2- Les Acteurs. Ok c'est dur de faire jouer des enfants. Je veux bien comprendre. Mais des adultes par contre, là un peu moins. Encore une fois, ce film propose des dialogues dont on sent l'improvisation à plein nez. Les acteurs bafouillent, prennent des tons pas naturels, sortent de leur rôle (pour les enfants surtout) et ne sont pas crédible. Mis à part le rôle du père, le reste est dur à avaler, surtout quand le film montre à 80% des scènes avec des enfants qui jouent mal. On ne rentre pas dedans et on les observe avec une certaine gène pour eux. La gène du mauvais film. On sent la caméra pas loin, on sent l'équipe de tournage qui se tait, on sent que les enfants regardent le réa, hors-champs, agenouillé à leur niveau.

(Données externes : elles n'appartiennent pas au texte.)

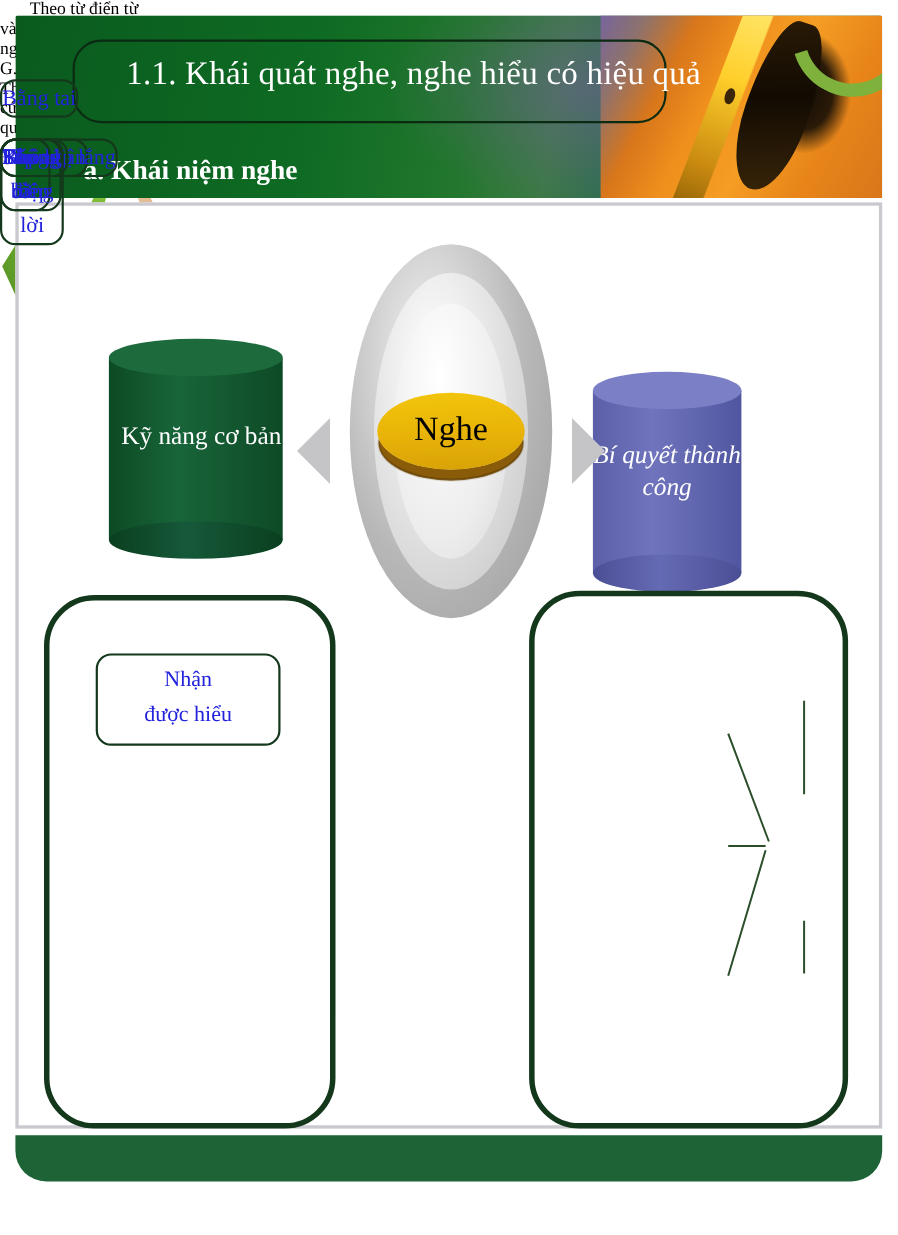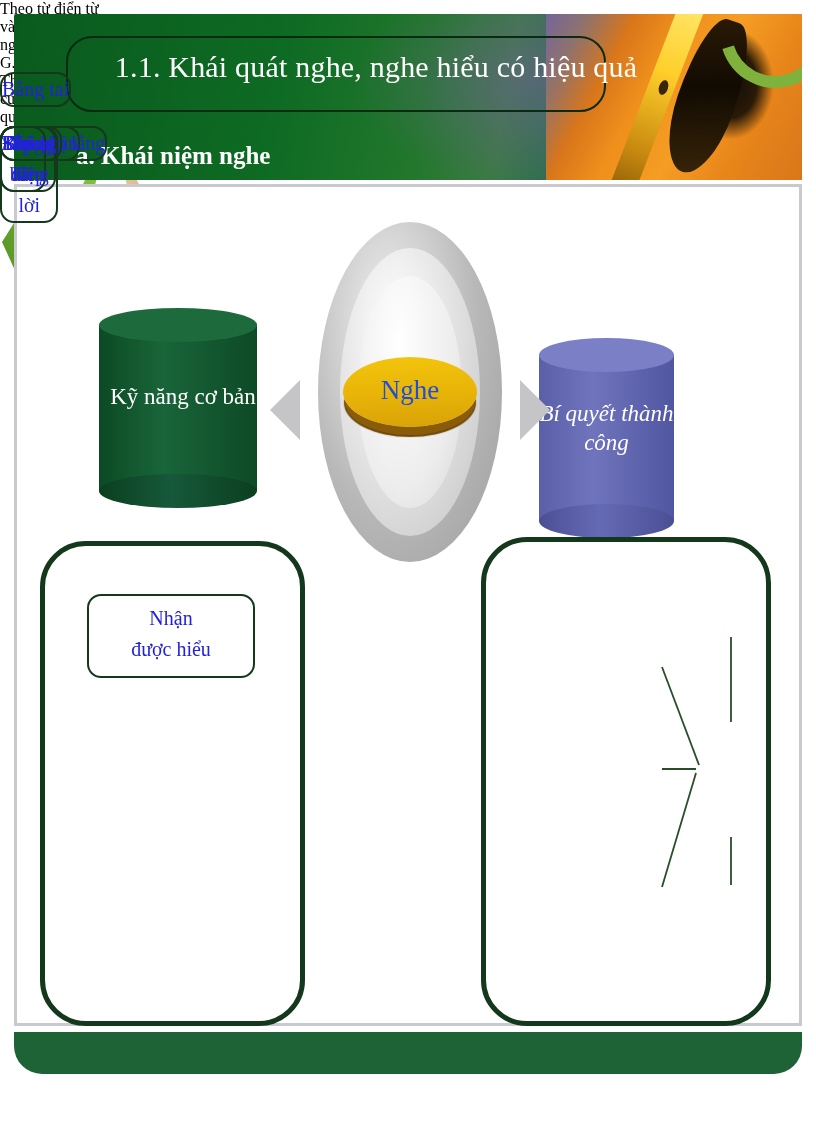"Theo từ điển từ" div.overlay-text { padding-left: none -> 27px }
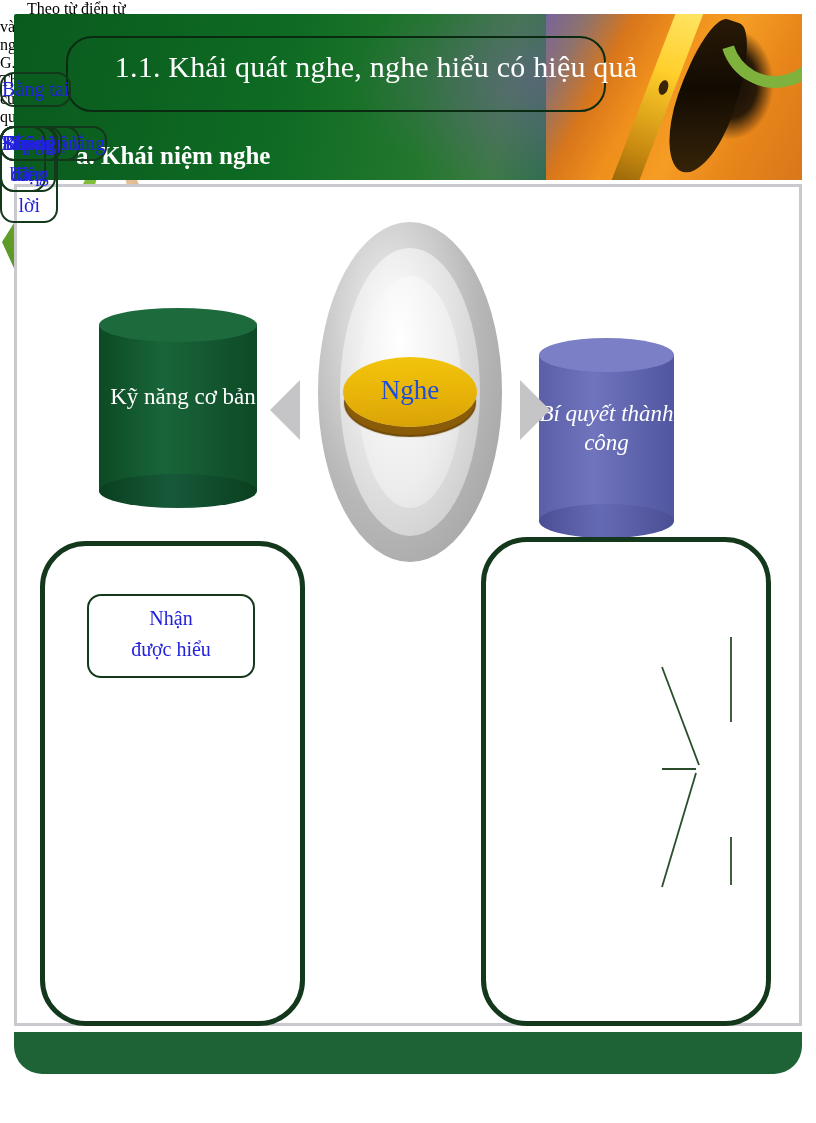"Nghe" #nghe-label { color: #1d4ed8 -> #000000; font-size: 27px -> 31px }
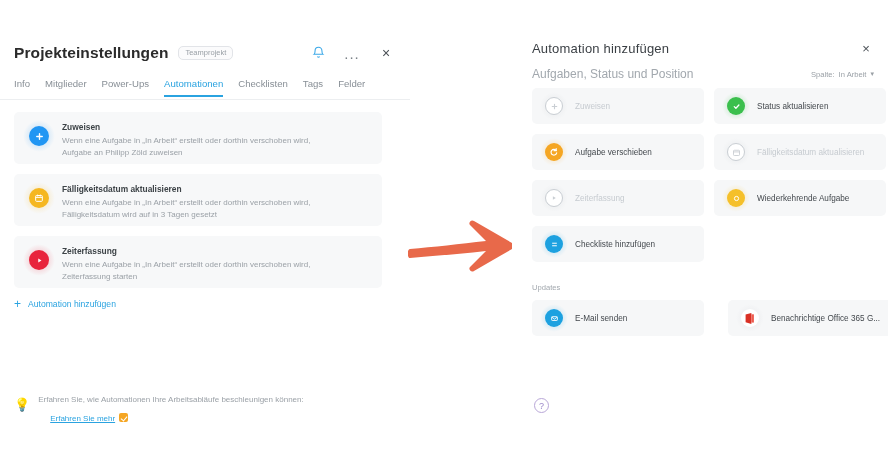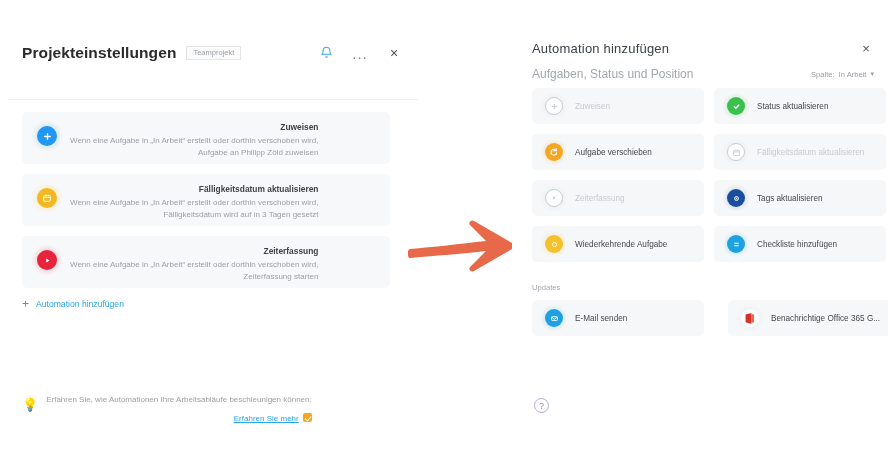"Projekteinstellungen" #left-panel { left: 8px -> 0; text-align: right -> none }
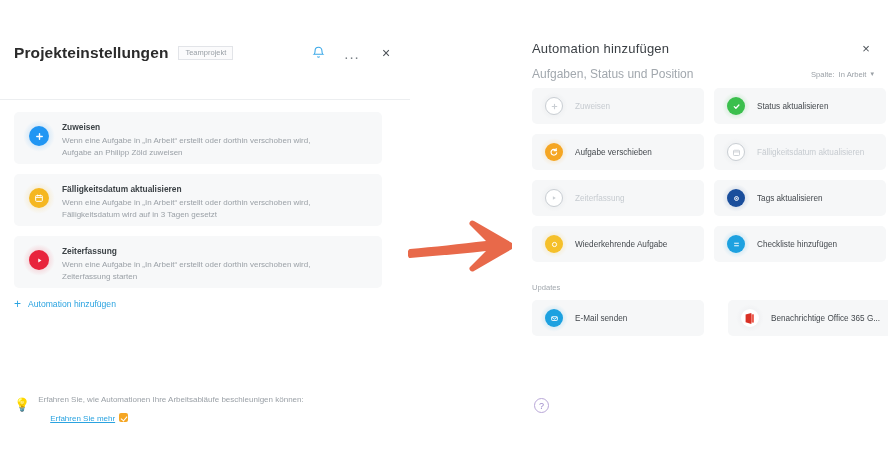"Teamprojekt" .lp-badge { border-radius: 0 -> 5px }
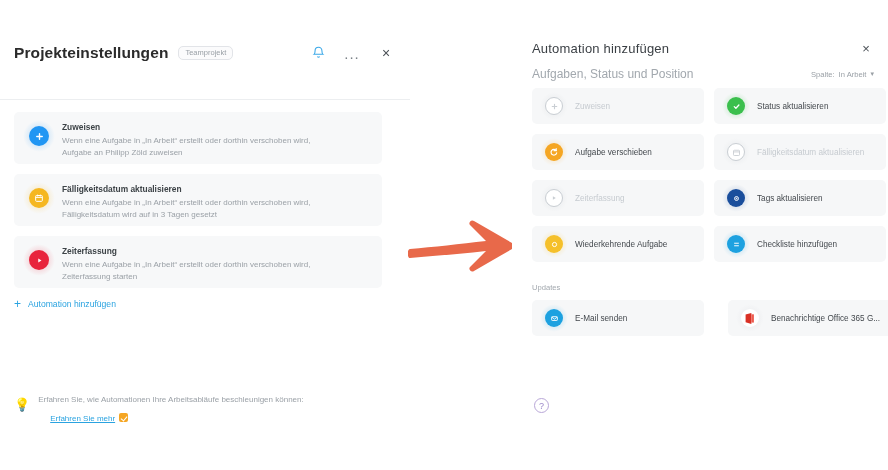"Info" div.lp-tabs { html: none -> <div> <div>Info</div> <div>Mitglieder</div> <div>Power-Ups</div> <div>Automationen</div> <div>Checklisten</div> <div>Tags</div> <div>Felder</div> </div> }
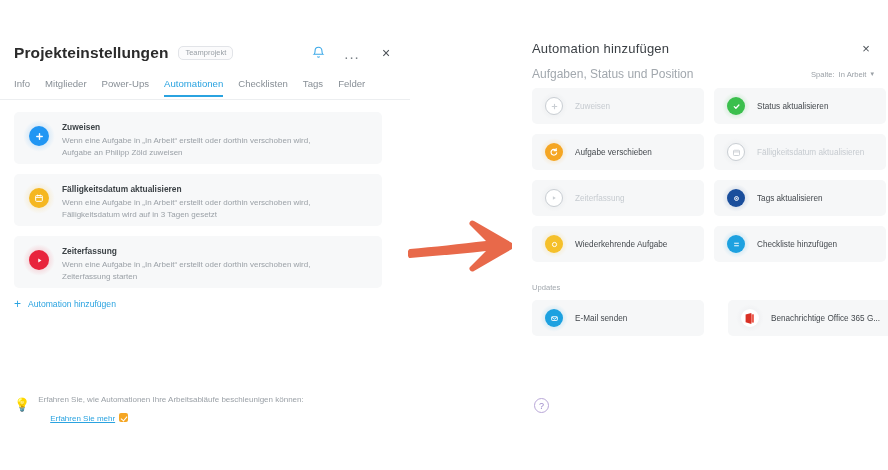"Tags aktualisieren" div.act-item { html: <div> <div> <div></div> <div> <svg> <circle></circle> <circle></circle> </svg> </div> </div> <span>Tags aktualisieren</span> </div> -> none }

Et puis alors les prises de positions des comédiens, genre je joue la mère complice, ou plutôt la comédienne qui va faire réagir les enfants en semi-impro pour que la caméra choppe des instants de vérité sur des sujets sérieux comme le divorce traité par des fillettes. No way. C'est pas du Maurice Pialat. C'est mal réalisé et ça se voit à 100 km. Achetez-vous des enfants si vous voulez les voir réagir et se dire "ooooh c'est mignoooon" mais ne nous infligez pas ça ! Soit vous écrivez un texte crédible, soit vous faites autre chose.

 

3- Le Scénario. Le pitch de départ est bien. Je pense que j'aurais aimé le voir développer de façon différente. Le film raconte comment vivent les enfants dans cette situation sauf que ce qui nous est montre c'est plus un film sur le divorce qu'un film sur la différence de culture qui là, aurait été passionnant. FAILED. On nous raconte l'été d'une fillette qui veut remettre ses parents ensemble et qui ne veut pas partir dans un pays inconnue. Ok bah y'en a plein d'autre des films comme ça, et mieux racontés, filmés, joués. Ensuite, le Cinéma Français nous joue encore une sale manie. Faire croire que montrer des scènes de quotidien va être intéressant à l'écran. NON. Le quotidien c'est chiant à mourir ! C'est pas intéressant ! Le quotidien on en a tous les jours autour de nous, pourquoi on irait encore perdre 1h30 de notre quotidien pour voir celui des autres ?! Faut être un génie pour rendre un quotidien passionnant ! Clairement, les scènes sont longues et emmerdantes à souhait. On ne découvre rien à part que les enfants ne savent rien, que la vie est dur mais qu'il y a bien pire ailleurs.

 

Comme on en croit pas aux acteurs on à le sentiment que dès que la mère parle en japonais, c'est pour faire style et que SURTOUT, en tant que bon film bientôt diffusé sur Arte, les dialogues en japonais NE DOIVENT SURTOUT PAS ÊTRE TRADUITS ! Ah bah non les mecs ! c'est la réalité voyons ! Tant pis pour les 20 minutes de films ou ça parle japonais et ou le public français n'y pige rien ! Cela dit on se console en se disant qu'au Japon, le français n'a pas été sous-titré non plus. Ah bah, désolé public japonais, c'est la réalité, faut s'y faire ! Faut pas nous faire chier, nous, les réa français !… Mais… à part perdre le peu de public qui s'est accroché tant bien que mal au film, pour faire ça ? Pourquoi tant de haine ? Bon, on peut quand même se dire qu'on évite les sous-titres jaunes alors ça va.

 

Pour moi, Yuki et Nina est un film raté. Y'a des enfants, pour ceux qui aiment les enfants, un peu de Paris bobo-japonais, pour ceux qui aiment le Paris bobo-japonais, de la symbolique à deux balles (la forêt), pour ceux qui aiment la symbolique à deux balles, beaucoup de France, pour ceux qui aiment la France, et un aperçu trop rapide du Japon, dommage pour ceux qui aiment le Japon. Si vous pouvez l'éviter, je pense que vous n'y perdrez pas.